Merangkum Semua Peristiwa
Indeks

Impor Bijih Besi China Bakal Cetak Rekor di Tengah Lesu Penjualan Baja

Impor Bijih Besi China Bakal Cetak Rekor di Tengah Lesu Penjualan Baja

Jakarta, CNN Indonesia

China akan mencatat rekor tertinggi impor bijih besi tahun ini meski permintaan baja menurun di tengah lesunya sektor properti.

Negeri Tirai Bambu akan meningkatkan impor bijih besi 10 juta hingga 40 juta metrik ton. Dengan begitu, China akan memiliki pasokan bijih besi 1,27 miliar ton tahun ini, lebih tinggi dari prediksi para pakar.

Peningkatan ini dipicu bertambahnya pasokan bijih besi dari dua pemasok terbesar, Australia dan Brazil.

“Para penambang ingin menjual bijih sebelum proyek bijih besi raksasa Simandou mulai berproduksi akhir tahun ini dan membanjiri pasar dengan pasokan baru,” seperti dilansir Channel News Asia, Kamis (2/1).

Proyek Simandou adalah pertambangan bijih besi berkualitas tinggi di Afrika Barat. Proyek raksasa itu diinisiasi perusahaan multinasional Rio Tinto dan akan mulai berjalan pada 2025.

Para penambang, terang laporan itu, khawatir pasar akan dibanjiri produk bijih besi berkualitas setelah Simandou dimulai. Jika itu terjadi, harga bijih besi akan turun. Oleh karena itu, mereka buru-buru menjual pasokannya ke China.

Harga bijih besi diperkirakan turun di kisaran US$75 dan US$120 per ton tahun ini. Berdasarkan data konsultan Steelhome, harga bijih besi tahun 2024 berkisar US$88 hingga US$144 per ton.

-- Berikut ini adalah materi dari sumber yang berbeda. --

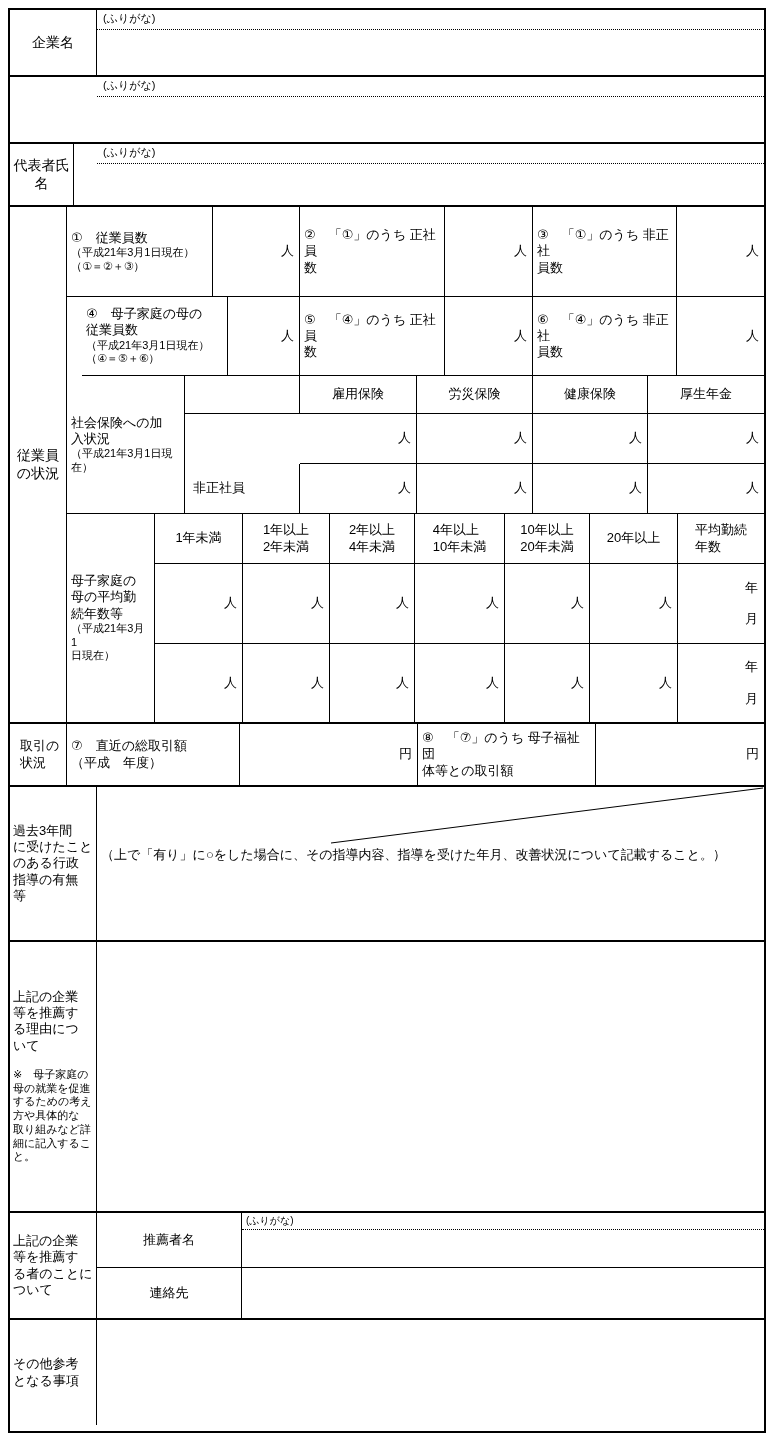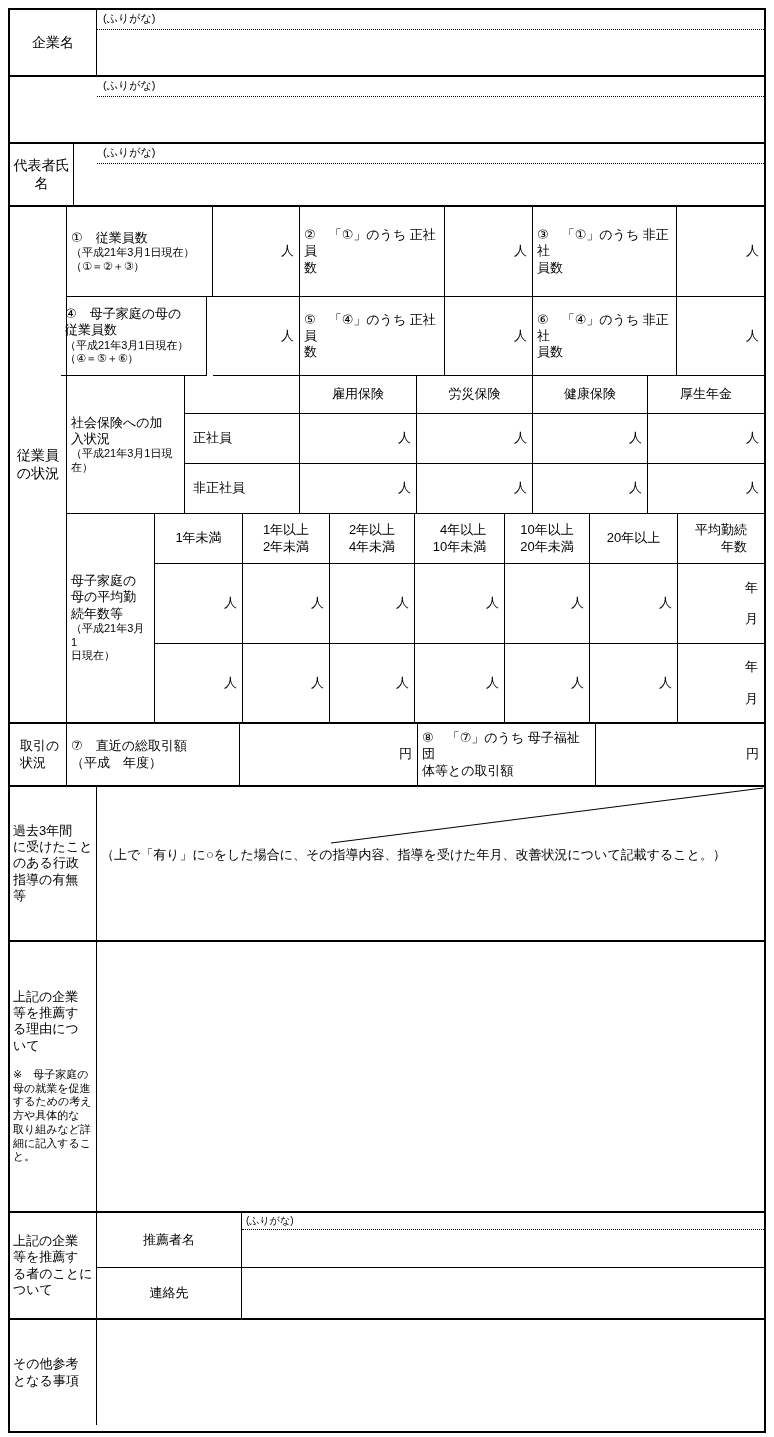"④ 母子家庭の母の" div.cell { left: 51px -> 72px }
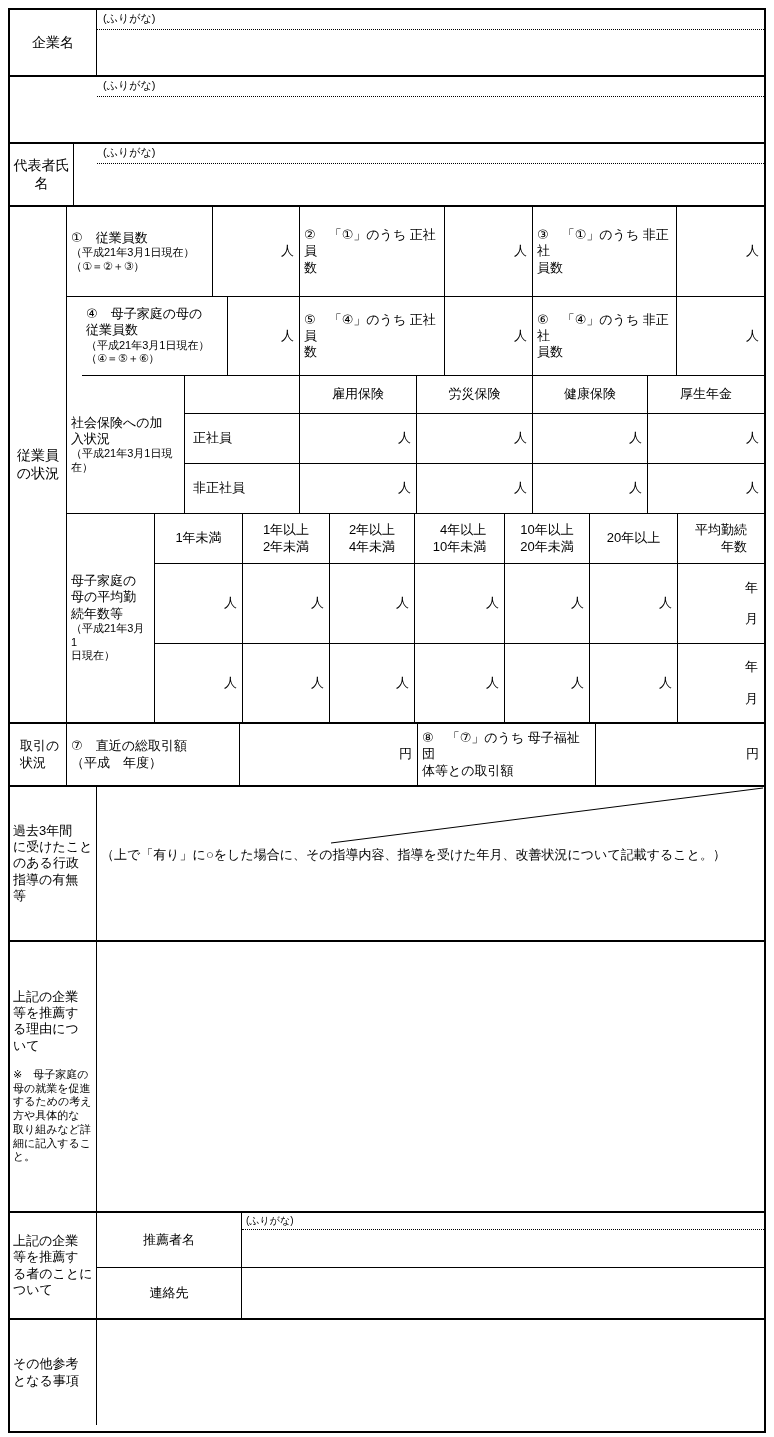"雇用保険" .colhdr { text-align: right -> left }
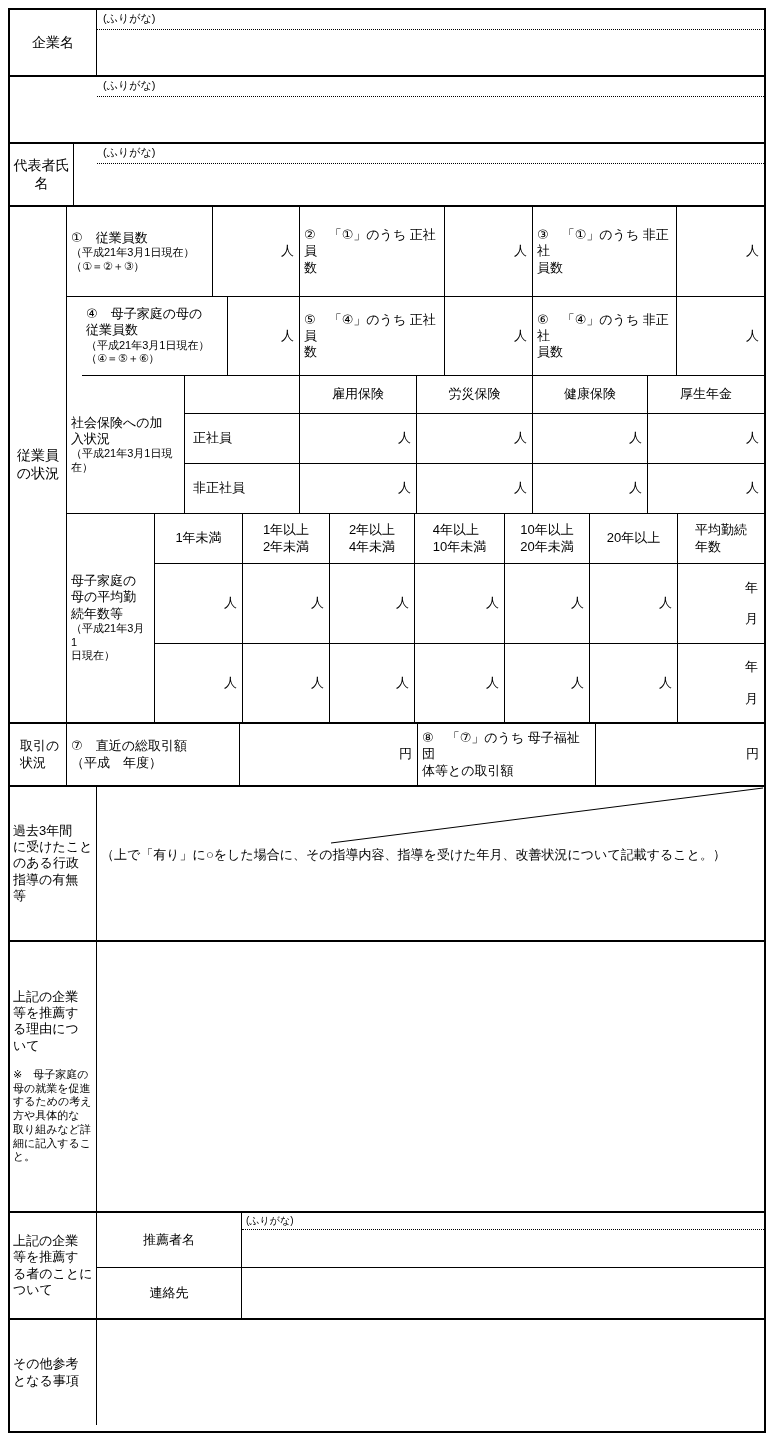"正社員" div.cell { html: <div>正社員</div> -> none }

“Skenario dasar kami mengasumsikan surplus moderat pada tahun 2025 dan harga bertahan di sekitar US$95-100/t,” kata Kepala Pertambangan EMEA di UBS Myles Allsop.

Dia menambahkan, “Kami melihat surplus akan semakin besar pada tahun 2026/2027 yang mendorong harga semakin dalam ke kurva biaya.”

Melonjaknya impor bijih besi akan membuat stok di pelabuhan China mencapai 170 juta ton. Stok bijih besi China sebenarnya sudah naik 28,3 persen per tahun menjadi 146,85 juta ton per 27 Desember kemarin.

Permintaan Baja Lesu

Impor jor-joran bijih besi dilakukan China di tengah lesunya permintaan baja. Hal itu diyakini karena industri properti sedang krisis.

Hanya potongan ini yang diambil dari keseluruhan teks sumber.